> **WORK INSTRUCTION**
Every line in the records below with the string "Home" needs to be copied out.

*** Opening of TASK DATA ***

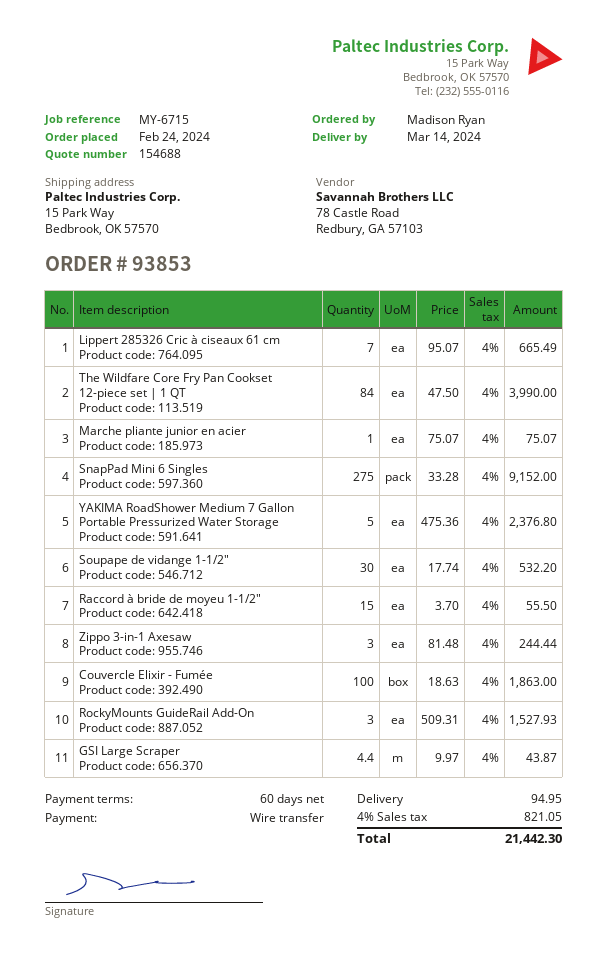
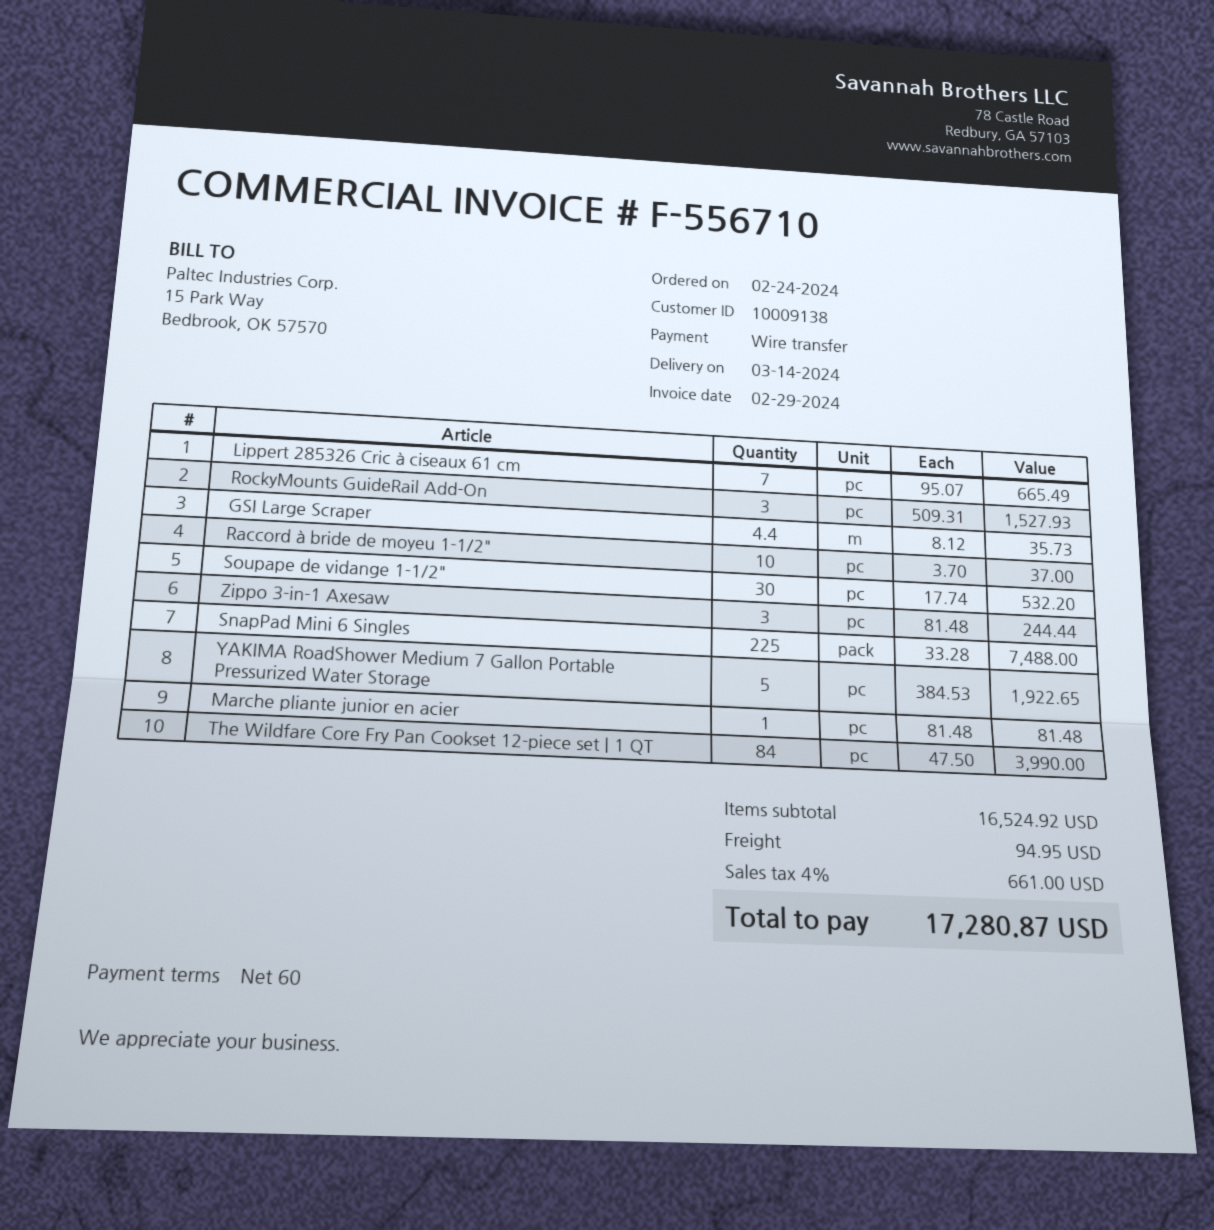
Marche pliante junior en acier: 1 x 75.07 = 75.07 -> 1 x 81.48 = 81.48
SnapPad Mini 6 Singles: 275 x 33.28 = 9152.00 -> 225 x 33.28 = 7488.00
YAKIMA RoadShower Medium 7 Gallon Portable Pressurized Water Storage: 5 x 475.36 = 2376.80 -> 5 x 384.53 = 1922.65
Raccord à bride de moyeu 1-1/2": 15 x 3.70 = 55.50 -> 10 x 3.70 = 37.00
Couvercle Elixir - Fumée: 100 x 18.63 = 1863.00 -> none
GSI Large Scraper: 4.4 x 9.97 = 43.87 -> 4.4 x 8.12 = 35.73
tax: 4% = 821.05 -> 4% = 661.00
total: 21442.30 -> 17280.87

*** Close of TASK DATA ***
*** Opening of TASK DATA ***

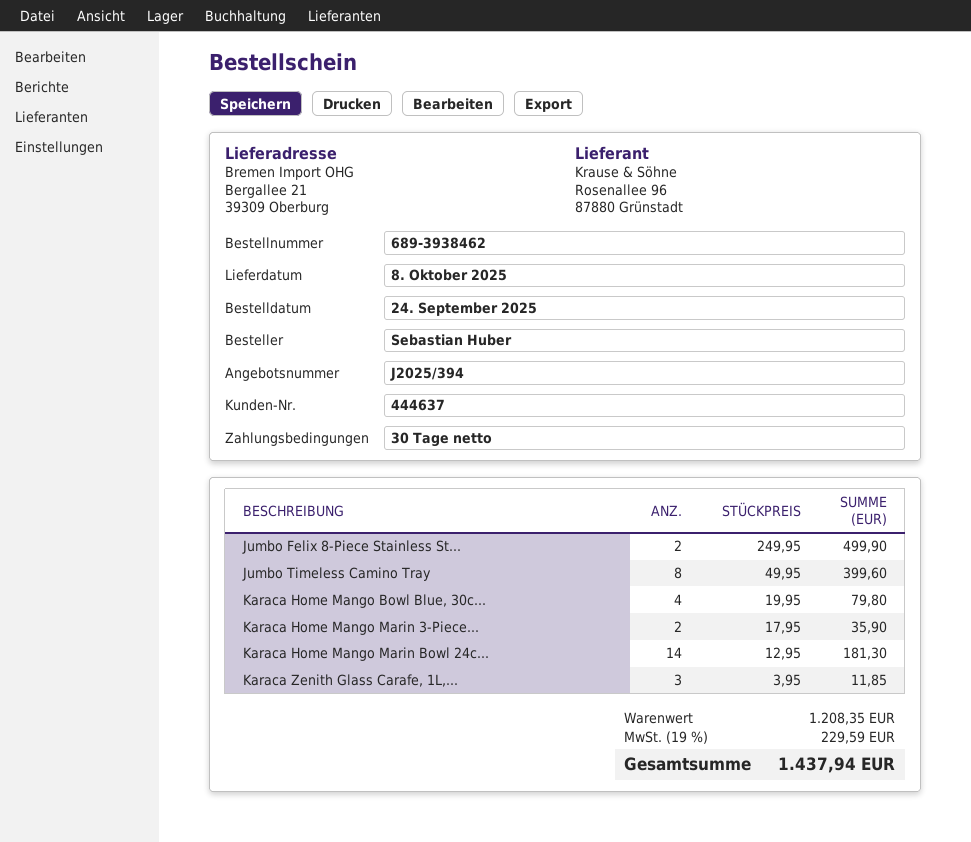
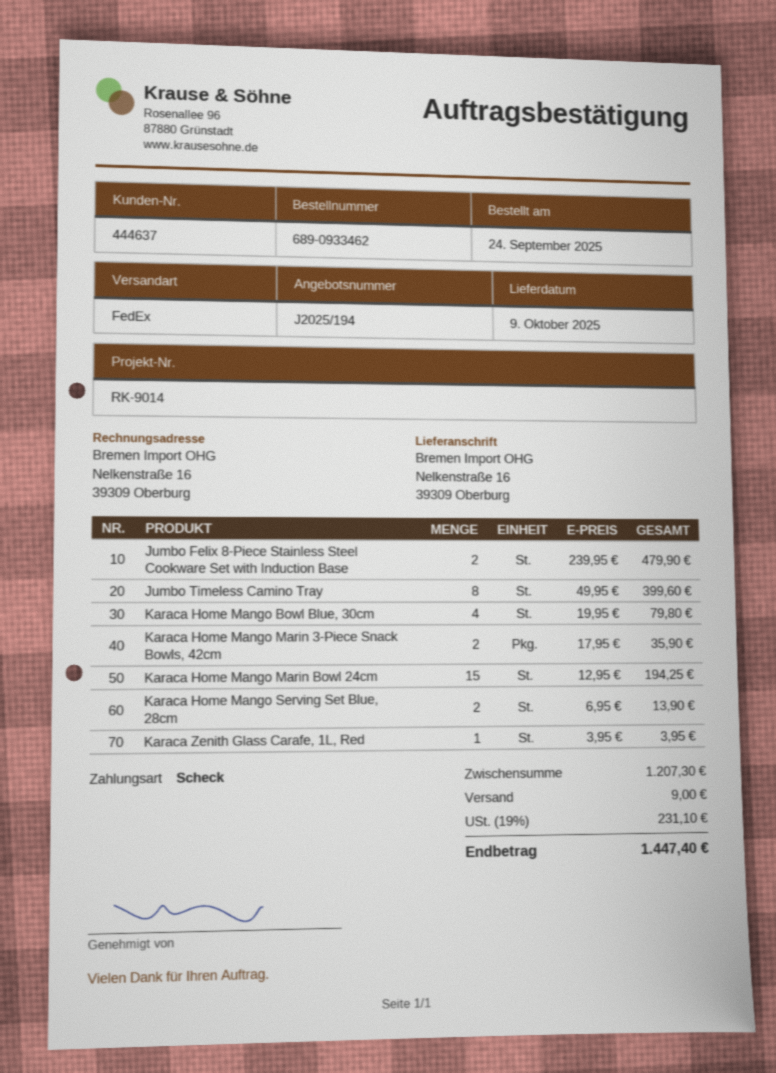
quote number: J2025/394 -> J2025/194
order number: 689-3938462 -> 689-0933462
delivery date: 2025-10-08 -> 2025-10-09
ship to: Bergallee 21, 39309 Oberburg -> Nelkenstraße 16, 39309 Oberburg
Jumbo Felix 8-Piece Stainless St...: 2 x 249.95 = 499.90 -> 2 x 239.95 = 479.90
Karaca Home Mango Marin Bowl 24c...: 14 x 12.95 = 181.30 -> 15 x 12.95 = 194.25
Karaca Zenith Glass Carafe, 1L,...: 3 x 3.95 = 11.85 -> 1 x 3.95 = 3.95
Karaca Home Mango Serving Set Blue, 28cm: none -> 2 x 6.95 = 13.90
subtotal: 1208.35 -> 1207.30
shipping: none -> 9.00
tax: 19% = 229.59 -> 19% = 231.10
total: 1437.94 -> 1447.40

*** Close of TASK DATA ***

> **RESPONSE**
Karaca Home Mango Marin Bowl 24c...: 14 x 12.95 = 181.30 -> 15 x 12.95 = 194.25
Karaca Home Mango Serving Set Blue, 28cm: none -> 2 x 6.95 = 13.90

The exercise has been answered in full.